We consider progress in healthcare as a march towards efficiency.
We strive for greater access to healthcare, better patient outcomes, and lower costs of care – all defined through a series of metrics, some clinical and some financial, all in service of efficiency.
But efficiency can only go so far. Eventually efficiency erodes into our behavior as patients. And when the yolk of efficiency curtails what we perceive to be our fundamental liberties, the march towards efficiency will have ended. It is that simple – and that irrational.
Most patients at risk of diabetes know to monitor their diet and remain physically active. Yet most do not maintain the behaviors necessary to stave off diabetes. As a result, diabetes is a commonly diagnosed condition in the United States.
It is also called a lifestyle disease, implying that certain lifestyles predispose patients to diabetes. Behavioral choices that many diabetics engage in that are harmful for their health. While behaving in ways that worsen a disease may seem irrational, it is also what makes us who we are.
Many families and cultures are defined by traditions of holidays and celebratory meals. Most of these traditions involve unhealthy behavior. But hardly anyone would suggest that we should stop celebrating and adhere steadfastly to a regimented diet. Yet this would be the ideal course of action. And to encourage otherwise would be irrational.
From this perspective, irrationality and efficiency are opposites in healthcare. In the march towards efficiency, irrationality is sometimes seen as an impediment – something to overcome. In recent years, we have attempted to make healthcare efficient through a slew of technological and financial innovations, advancing healthcare at a pace never seen before.
But it has not made healthcare efficient. For that, we need behavioral changes that we are simply not willing to make. We want to be irrational – at the cost of efficiency.
So far we have avoided directly addressing the issue, conveniently ignoring irrational behavior in the name of healthcare innovations as we march along the path of efficiency. But now we have come to where it is directly limited by irrationality.
In chemistry, complex reactions are defined by its rate limiting step. If we apply this analogy to healthcare, we would define healthcare by irrationality as it is the rate limiting step towards efficiency. Therefore, the value of any novel innovation or technology intended to make healthcare more efficient will be defined through the lens of irrationality.

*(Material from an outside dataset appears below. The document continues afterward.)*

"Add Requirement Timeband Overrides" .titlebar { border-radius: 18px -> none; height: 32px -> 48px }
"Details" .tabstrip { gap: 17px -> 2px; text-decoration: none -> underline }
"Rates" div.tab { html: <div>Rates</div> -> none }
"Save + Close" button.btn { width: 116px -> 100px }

We currently look at irrationality as implicit to healthcare – something to acknowledge but not necessary to directly address. In 2022, we must look at irrationality as an integral aspect of patient behavior and work to address it head on – discuss it directly with patients.

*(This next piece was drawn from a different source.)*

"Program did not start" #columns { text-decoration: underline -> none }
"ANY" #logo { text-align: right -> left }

Currently, most current efforts that focus on behavioral change fall in the realm of patient education. Traditionally, this has meant discussing common symptoms and treatments for chronic diseases while raising awareness – with the goal of making patients behave in more health conscious ways. Unfortunately, this has proven not to work.
Despite the increasing prevalence of healthcare information and resources for patient education, patients continue to behave in irrational ways. Increasing access to patient information has not limited irrational behavior. We must stop assuming the two are related – patient education does not affect irrational patient behavior. We need new ways to study and address irrational behavior.
Fortunately, marketing psychologists have studied irrationality in consumer behavior for decades. In fact, some of the most famous marketing campaigns targeted irrational behaviors – by targeting irrational emotions and thought patterns in consumers.
It makes no sense to purchase a thousand dollar phone every few months, yet Apple has become one of the most profitable companies in the world by ritualizing irrational purchasing habits.
As counterintuitive as it may seem, healthcare must directly address irrational patient behaviors to implement the behavioral changes needed to become efficient.
We will face barriers when initially focusing on irrational patient behaviors. Some will say it is unethical to encourage behavioral changes in such ways. But eventually we will realize that patients are motivated by irrational emotions and thoughts, not by patient education or healthcare information.
Once we realize what truly motivates patients and encourage behavioral changes along those lines, healthcare will continue its march towards efficiency.
But for now we remain in a standstill – waiting until we learn that for healthcare to become efficient, it must become irrational.